Converting multiple columns to single row
Moderators: chulett, rschirm, roy
-
- Participant
- Posts: 5
- Joined: Wed Nov 30, 2011 3:37 pm
Converting multiple columns to single row
Hello All,
I am developing a parallel job, in which I need to transform multiple columns to a single row.
My source file looks like this
Col1 Col2 Col3 Col4
1 A NULL NULL
2 NULL B NULL
3 NULL NULL C
4 NULL D NULL
5 E NULL NULL
6 NULL NULL F
I should transform that source file to the following Traget file type
Col1 Col2 Col3 Col4
1 A B C
2 E D F
I tried using vertical pivot stage and also the loopvariable in transformer. But it doesn't succeded.
I hope some of you have idea about this one
--
Thanks,
Andy
I am developing a parallel job, in which I need to transform multiple columns to a single row.
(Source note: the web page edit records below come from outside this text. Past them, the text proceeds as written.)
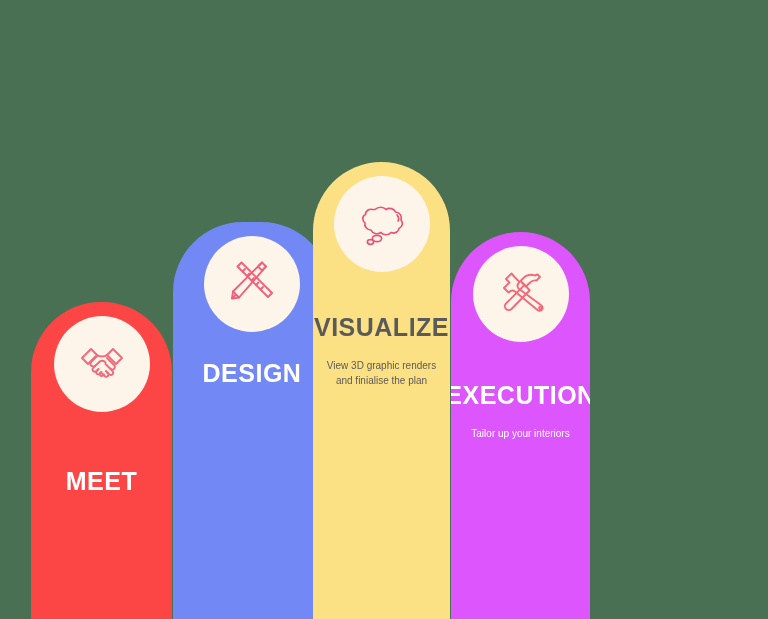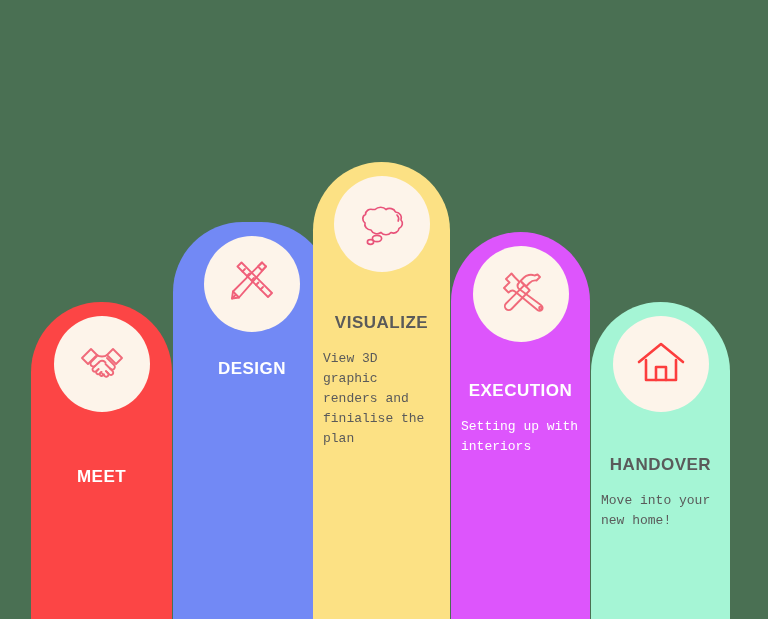"VISUALIZE" .card-title { font-size: 17px -> 25px }
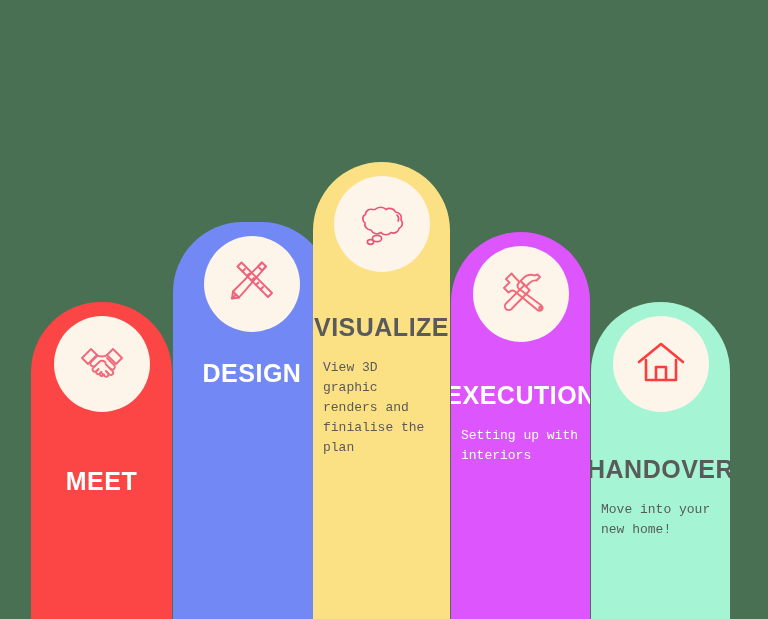"View 3D graphic renders and" .card-desc { font-family: Liberation Mono, monospace -> Liberation Sans, sans-serif; font-size: 13px -> 10px; text-align: left -> center }
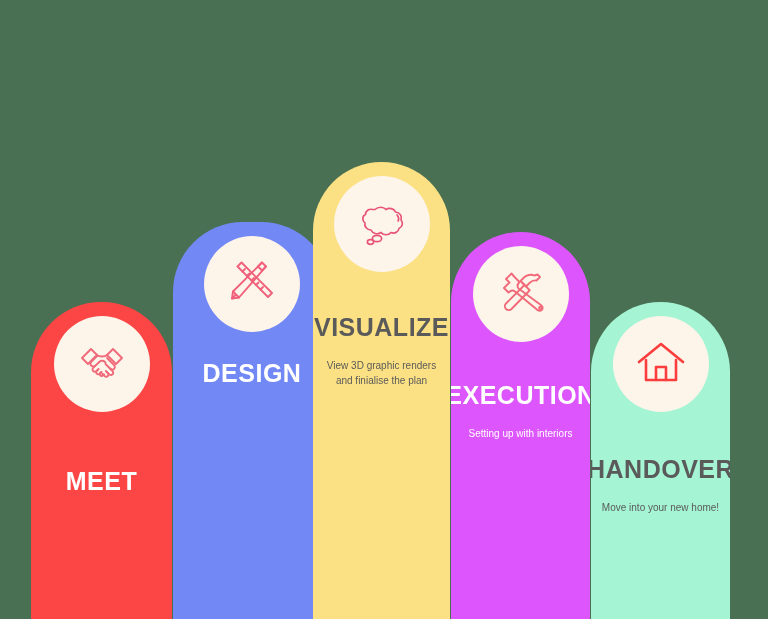"Setting up with interiors" div.card-desc { text: Setting up with -> Tailor up your }
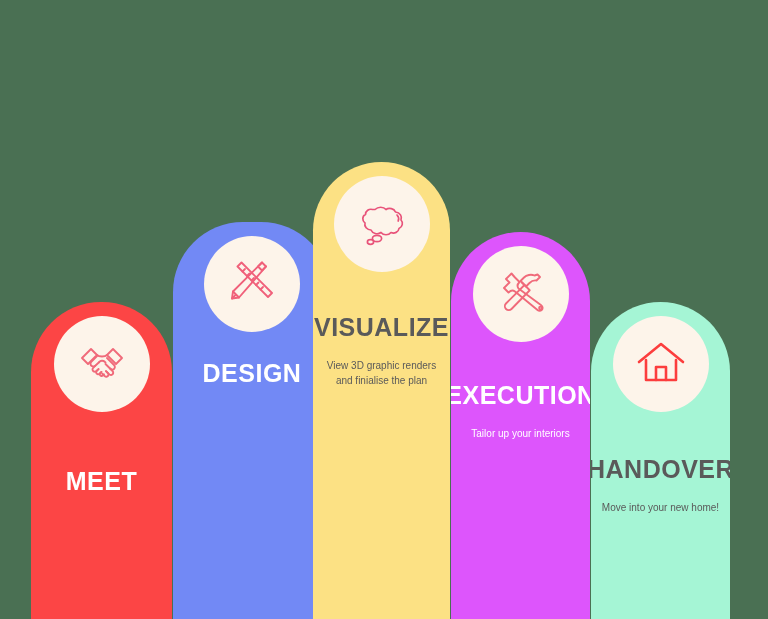"HANDOVER" div.card { html: <div> <div> <span> <svg> <path></path> <path></path> <path></path> </svg> </span> </div> <div>HANDOVER</div> <div>Move into your new home!</div> </div> -> none }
My source file looks like this
Col1 Col2 Col3 Col4
1 A NULL NULL
2 NULL B NULL
3 NULL NULL C
4 NULL D NULL
5 E NULL NULL
6 NULL NULL F
I should transform that source file to the following Traget file type
Col1 Col2 Col3 Col4
1 A B C
2 E D F
I tried using vertical pivot stage and also the loopvariable in transformer. But it doesn't succeded.
I hope some of you have idea about this one
--
Thanks,
Andy
Effectively you are just aggregating the data but what decides which rows merge in to one?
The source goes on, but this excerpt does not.